O Estado de S. Paulo
O PT estaria apto a explorar o ânimo popular,
mas fica meio ridículo ao pregar ética na política
O mérito não é dos artistas. O público significativo que compareceu aos protestos realizados neste domingo foi, acima de tudo, resultado de uma onda de indignação legítima e espontânea, formada ao longo da última semana contra as votações no Congresso Nacional, que fizeram avançar o pacote da impunidade – composto pelo PL da Anistia, para livrar Jair Bolsonaro e outros golpistas condenados da cadeia, e pela PEC da Blindagem, para reduzir enormemente as chances de que políticos com foro privilegiado paguem por seus crimes.

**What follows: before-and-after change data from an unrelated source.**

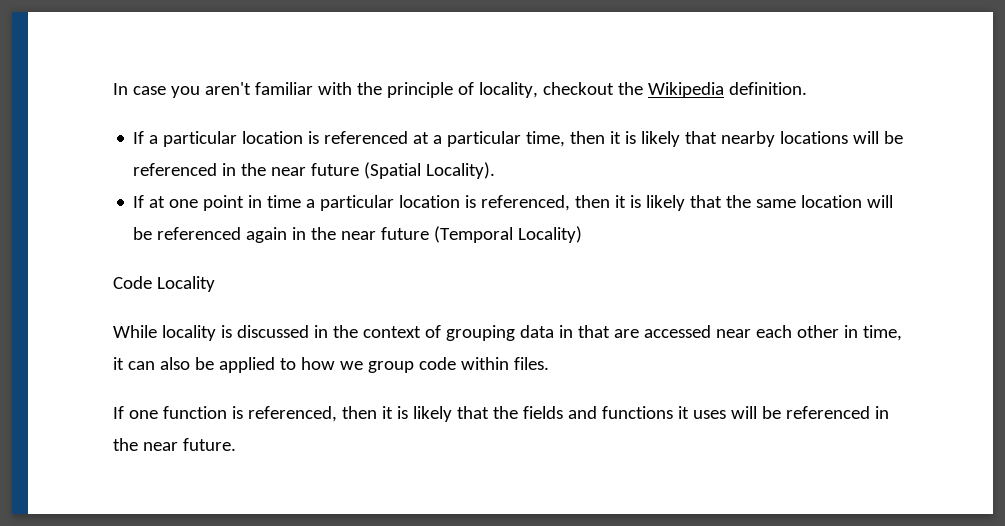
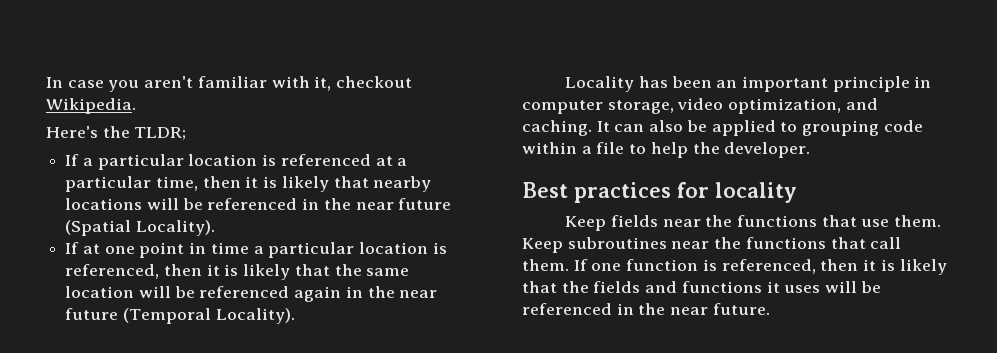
[356,82,807,98] the principle of locality, checkout the Wikipedia definition. -> [314,76,413,91] [46,98,136,114] [46,126,187,140] it, checkout Wikipedia. // Here's the TLDR;
[518,226,583,243] [113,276,152,289] Locality) // Code -> [215,308,295,324] Locality). //
[113,325,902,341] [113,357,124,370] // While locality is discussed in the context of grouping data in that are accessed near each other in time, it -> [638,76,932,92] [522,98,878,114] [522,120,610,136] has been an important principle in computer storage, video optimization, and caching. It
[300,357,549,373] how we group code within files. // -> [802,120,923,136] [522,142,811,158] [522,182,797,203] [565,215,942,231] [522,237,902,253] [522,259,569,271] grouping code within a file to help the developer. // Best practices for locality // Keep fields near the functions that use them. Keep subroutines near the functions that call them.

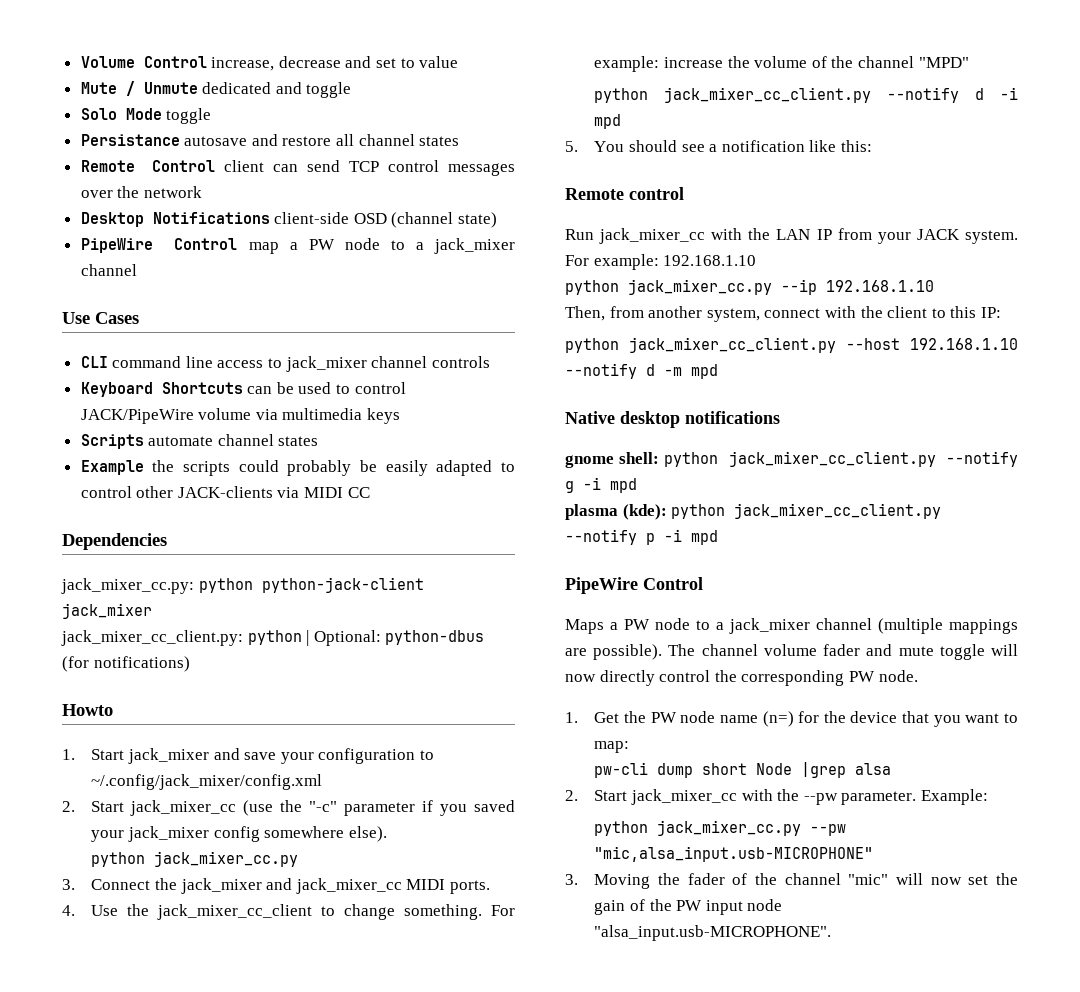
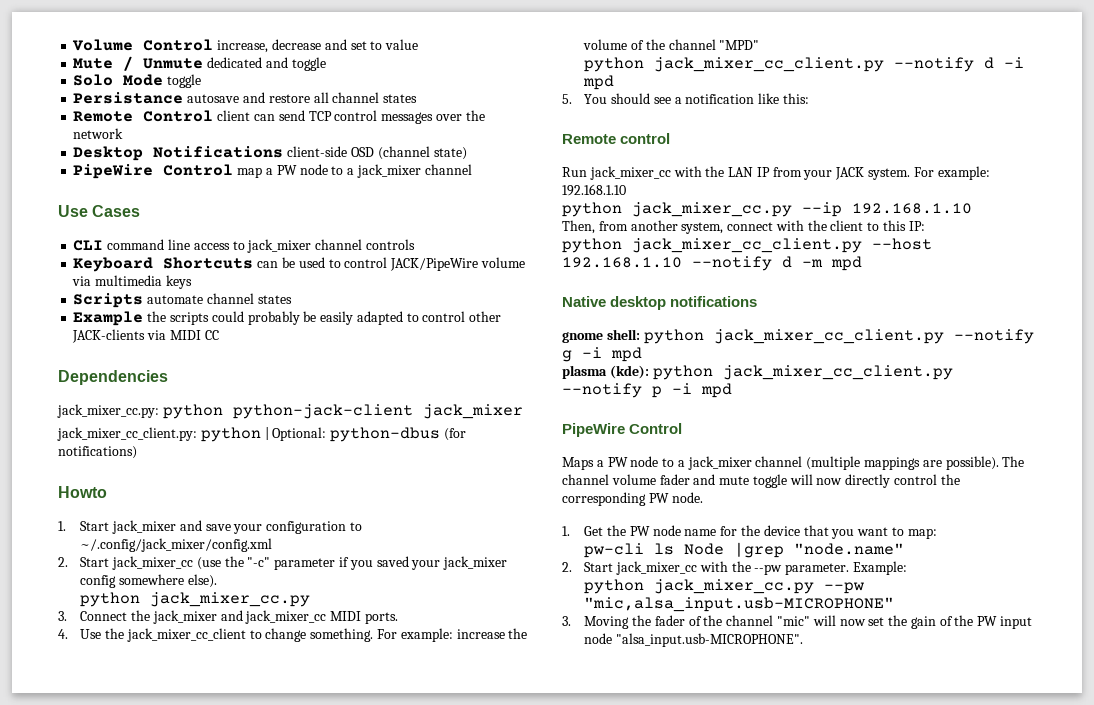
[762,711,794,727] (n=) -> (717, 532) none
[657,763,748,778] dump short -> [654,543,675,555] ls
[855,763,892,775] alsa -> [794,543,905,555] "node.name"

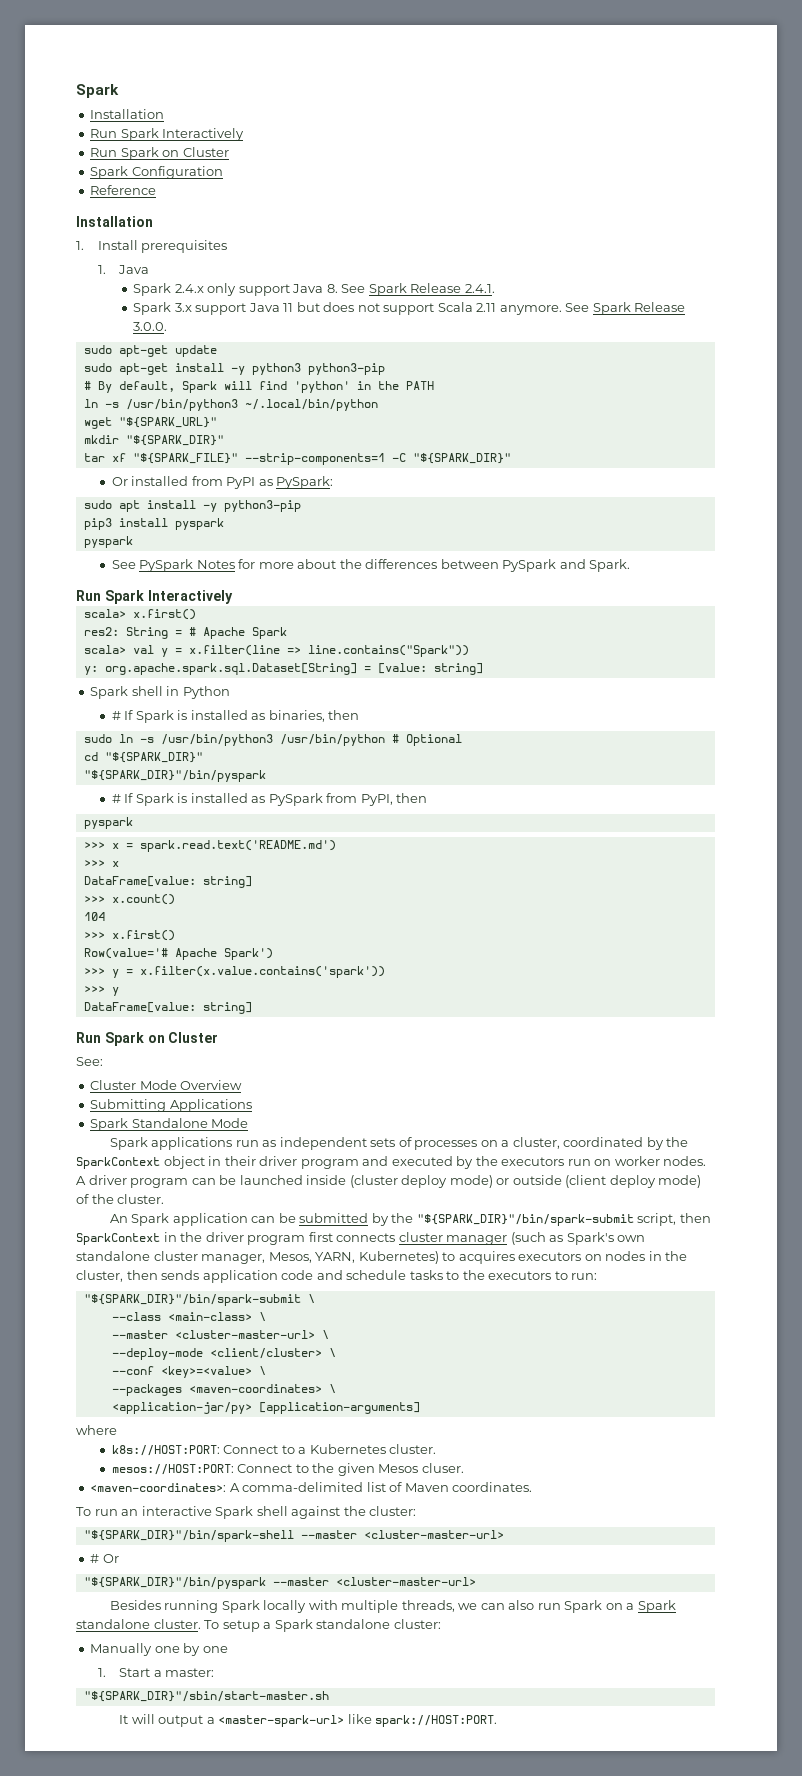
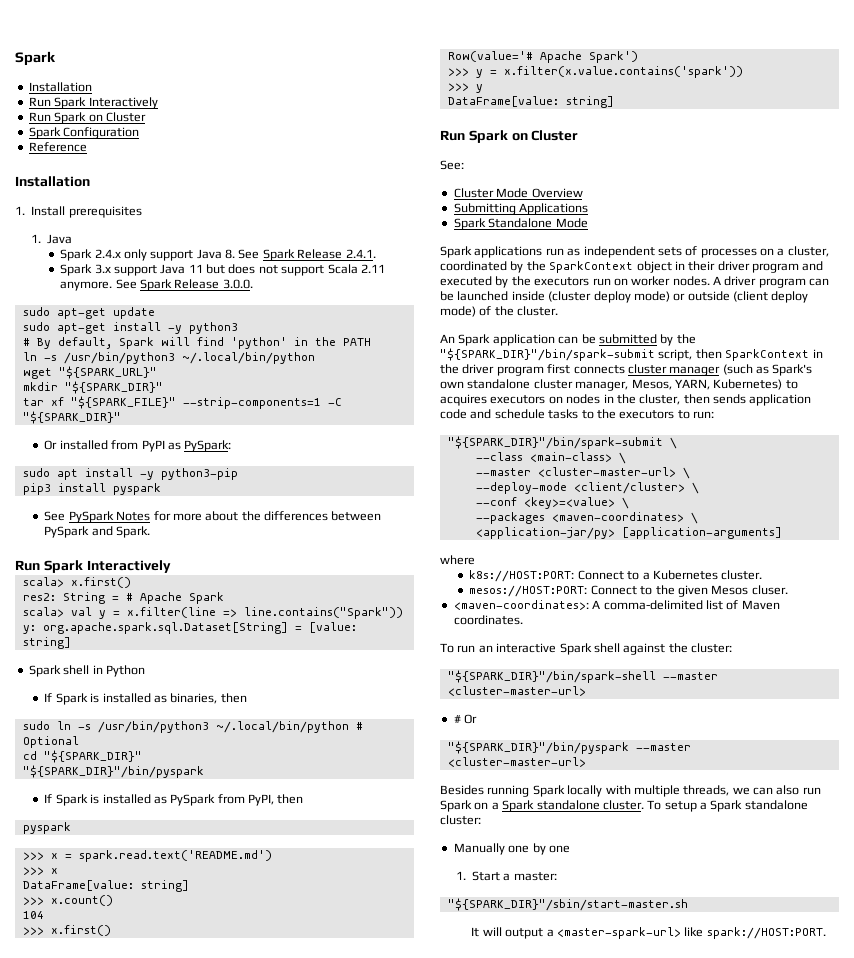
[307,363,385,375] python3-pip -> (238, 328) none
[83,536,133,548] // pyspark -> (161, 489) none
[111,711,121,720] # -> (145, 671) none
[279,734,385,746] /usr/bin/python -> [215,721,349,733] ~/.local/bin/python
[111,794,121,803] # -> (204, 771) none

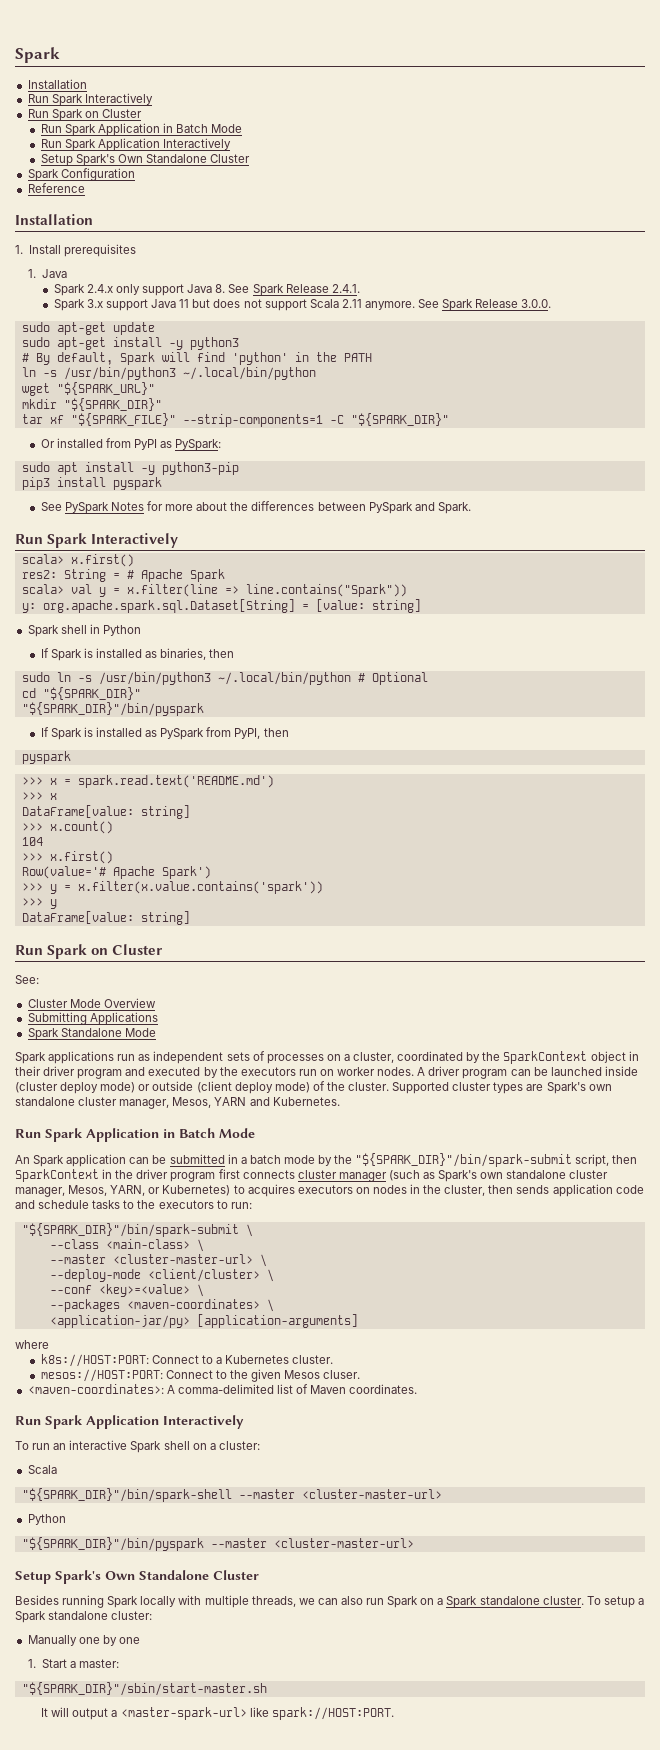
(146, 117) none -> [40,123,243,136] [40,138,232,151] [40,154,251,166] // Run Spark Application in Batch Mode // Run Spark Application Interactively // Setup Spark's Own Standalone Cluster
(559, 311) none -> [392,1082,612,1094] [15,1097,340,1109] [15,1128,255,1142] Supported cluster types are Spark's own standalone cluster manager, Mesos, YARN and Kubernetes. // Run Spark Application in Batch Mode
(657, 339) none -> [227,1154,315,1164] in a batch mode
(710, 384) none -> [148,1187,161,1194] or
(523, 620) none -> [15,1415,244,1429] // Run Spark Application Interactively
[623,643,732,655] against the cluster: -> [192,1441,260,1450] [27,1465,57,1474] on a cluster: // Scala
[453,714,478,724] # Or -> [27,1514,66,1525] Python
(586, 762) none -> [15,1570,259,1584] // Setup Spark's Own Standalone Cluster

Há tempos a esquerda não conseguia reunir
tanta gente nas ruas, o que sugere que nem só de militantes empolgados eram
feitas as multidões em mais de uma dezena de capitais do País. O PT seria o
partido mais apto a explorar esse ânimo popular renovado, mas não vai conseguir
completar essa tarefa porque fica meio ridículo na fantasia de defensor da
ética na política.
Parlamentares de oposição, quando sobem num
carro de som na Avenida Paulista, ao lado da família Bolsonaro, do pastor Silas
Malafaia e do governador de São Paulo, Tarcísio de Freitas, sabem exatamente o
que a massa ali reunida pensa e quer – e por quem ela seria capaz de se jogar
no abismo. Quando voltam a Brasília, atuam para atender a esses anseios e para
usar todos
os meios com a justificativa de defender seu
líder. Para eles, os discursos a favor da liberdade de expressão e do combate à
corrupção, por exemplo, são moldáveis às circunstâncias. Podem ser
perfeitamente relativizados quando isso for do interesse do projeto político de
Bolsonaro – e quem vai às ruas por ele está de bem com isso.
O PT não pode dizer o mesmo de quem lotou
praças, praias e avenidas neste domingo. As palavras de ordem eram contra uma
ideia ampla de impunidade: exigiam punição a quem atentou contra a democracia e
recusavam dar a deputados e senadores a palavra final sobre se podem ser
processados ou não.
O que o PT tem a oferecer a essa massa de
inconformados? O ex-ministro José Dirceu, condenado em 2016 por corrupção
passiva, lavagem de dinheiro e organização criminosa, que agora, em seu esforço
de reabilitação política, fez até discurso no ato em Brasília dizendo que é
preciso “mudar o Congresso Nacional”?
Ou os doze deputados petistas que votaram a
favor da PEC da Blindagem, sob os argumentos de que o fizeram em troca do apoio
do Centrão para pautas do governo Lula e para evitar a anistia a Bolsonaro? Ou
tudo isso e mais um pouco, sem medo do constrangimento?